**Task brief**
All lines in the data below carrying the string "goal" are to be located and copied.

*** Records supplied Section Begins ***

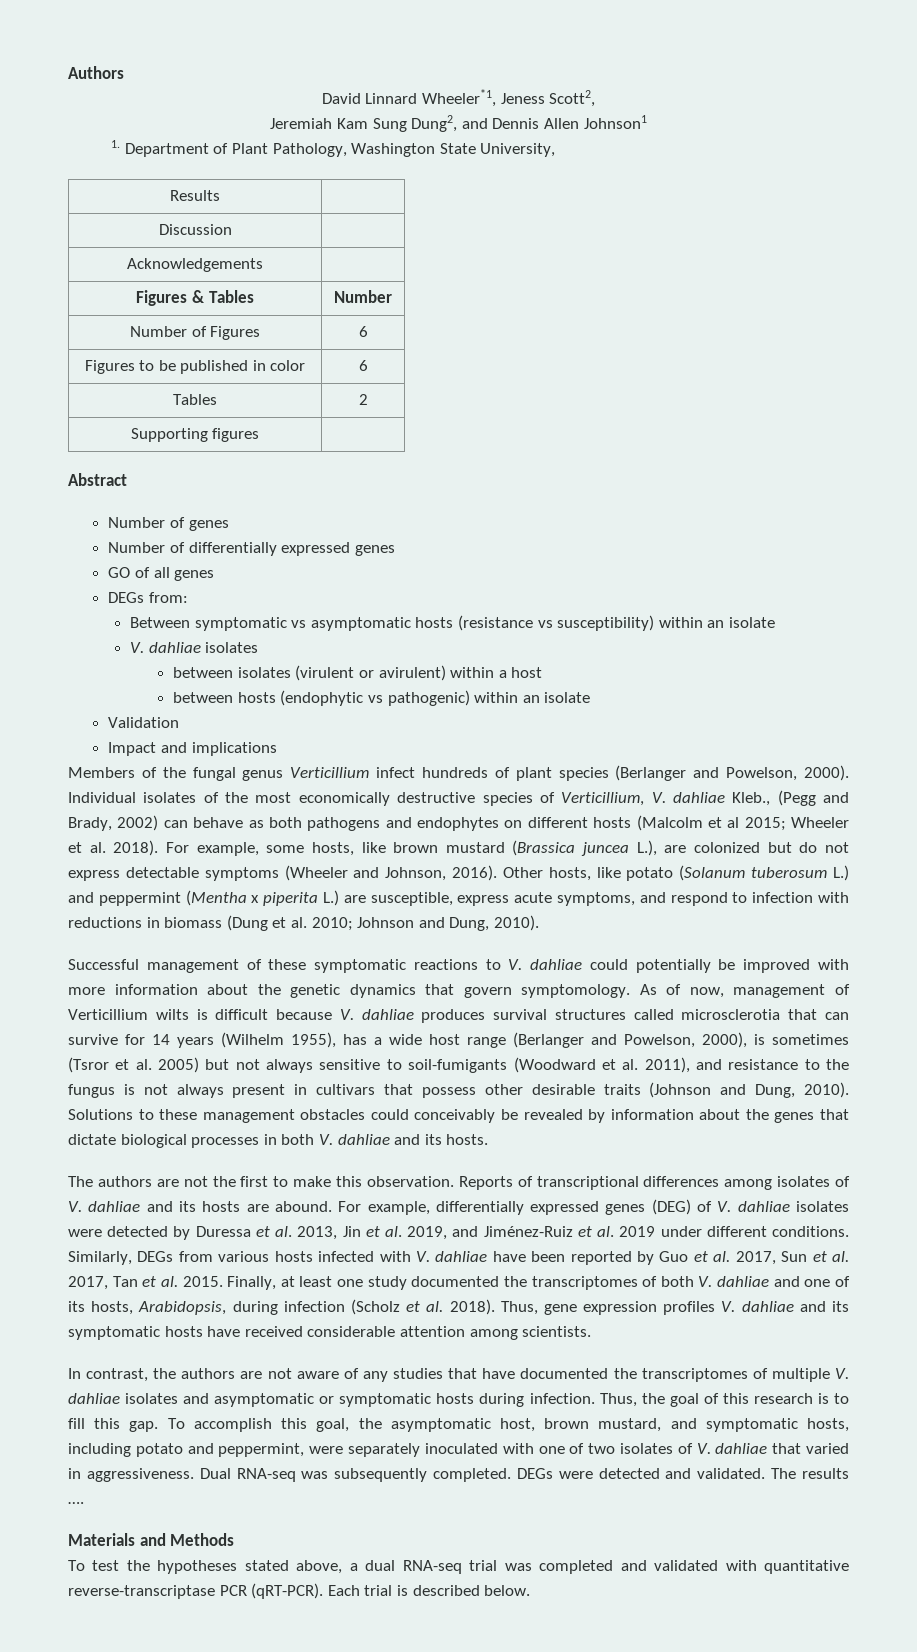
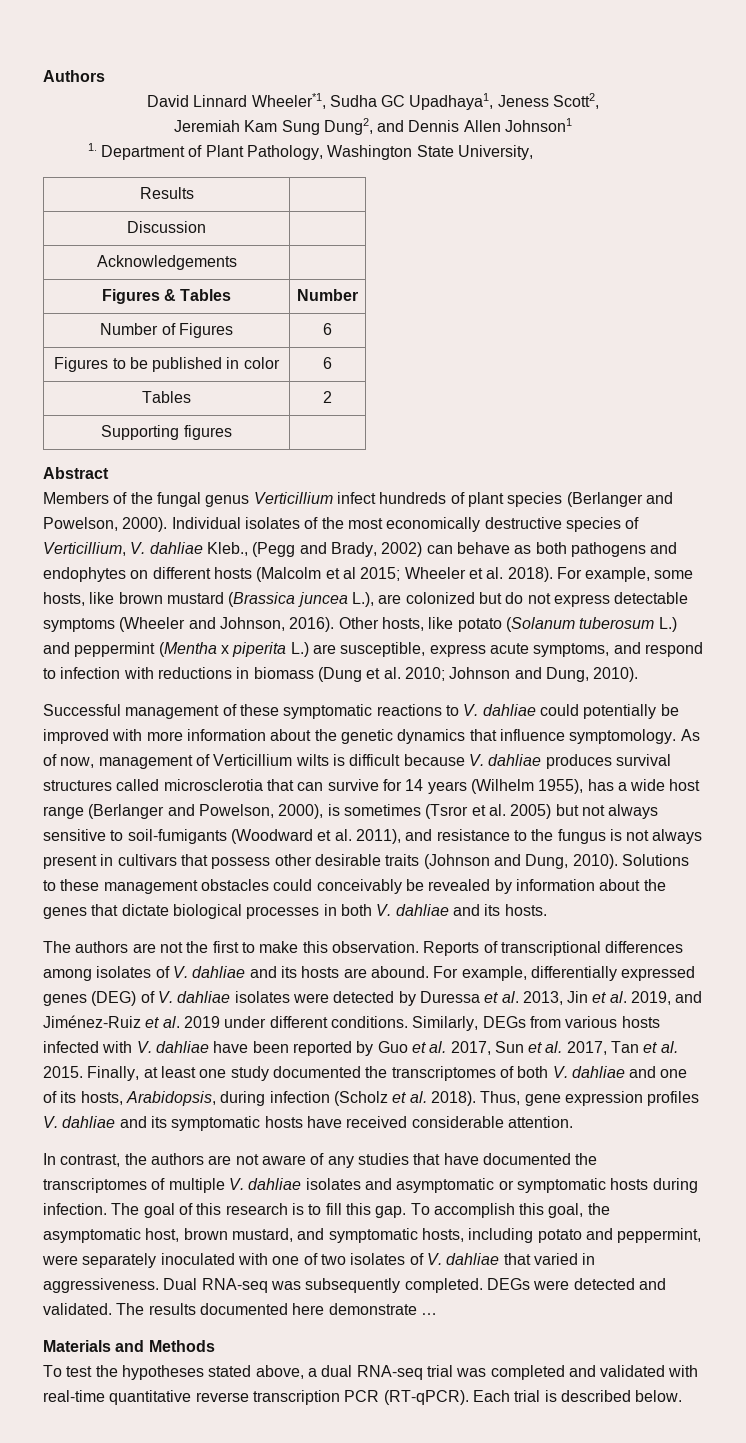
- David Linnard Wheeler*1, Jeness Scott2,
+ David Linnard Wheeler*1, Sudha GC Upadhaya1, Jeness Scott2,
- Number of genes
- Number of differentially expressed genes
- GO of all genes
- DEGs from:
- Between symptomatic vs asymptomatic hosts (resistance vs susceptibility) within an isolate
- V. dahliae isolates
- between isolates (virulent or avirulent) within a host
- between hosts (endophytic vs pathogenic) within an isolate
- Validation
- Impact and implications
- Successful management of these symptomatic reactions to V. dahliae could potentially be improved with more information about the genetic dynamics that govern symptomology.
+ Successful management of these symptomatic reactions to V. dahliae could potentially be improved with more information about the genetic dynamics that influence symptomology.
- Thus, gene expression profiles V. dahliae and its symptomatic hosts have received considerable attention among scientists.
+ Thus, gene expression profiles V. dahliae and its symptomatic hosts have received considerable attention.
- Thus, the goal of this research is to fill this gap.
+ The goal of this research is to fill this gap.
- The results ….
+ The results documented here demonstrate …
- To test the hypotheses stated above, a dual RNA-seq trial was completed and validated with quantitative reverse-transcriptase PCR (qRT-PCR).
+ To test the hypotheses stated above, a dual RNA-seq trial was completed and validated with real-time quantitative reverse transcription PCR (RT-qPCR).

*** Records supplied Section Ends ***

**Result**
- Thus, the goal of this research is to fill this gap.
+ The goal of this research is to fill this gap.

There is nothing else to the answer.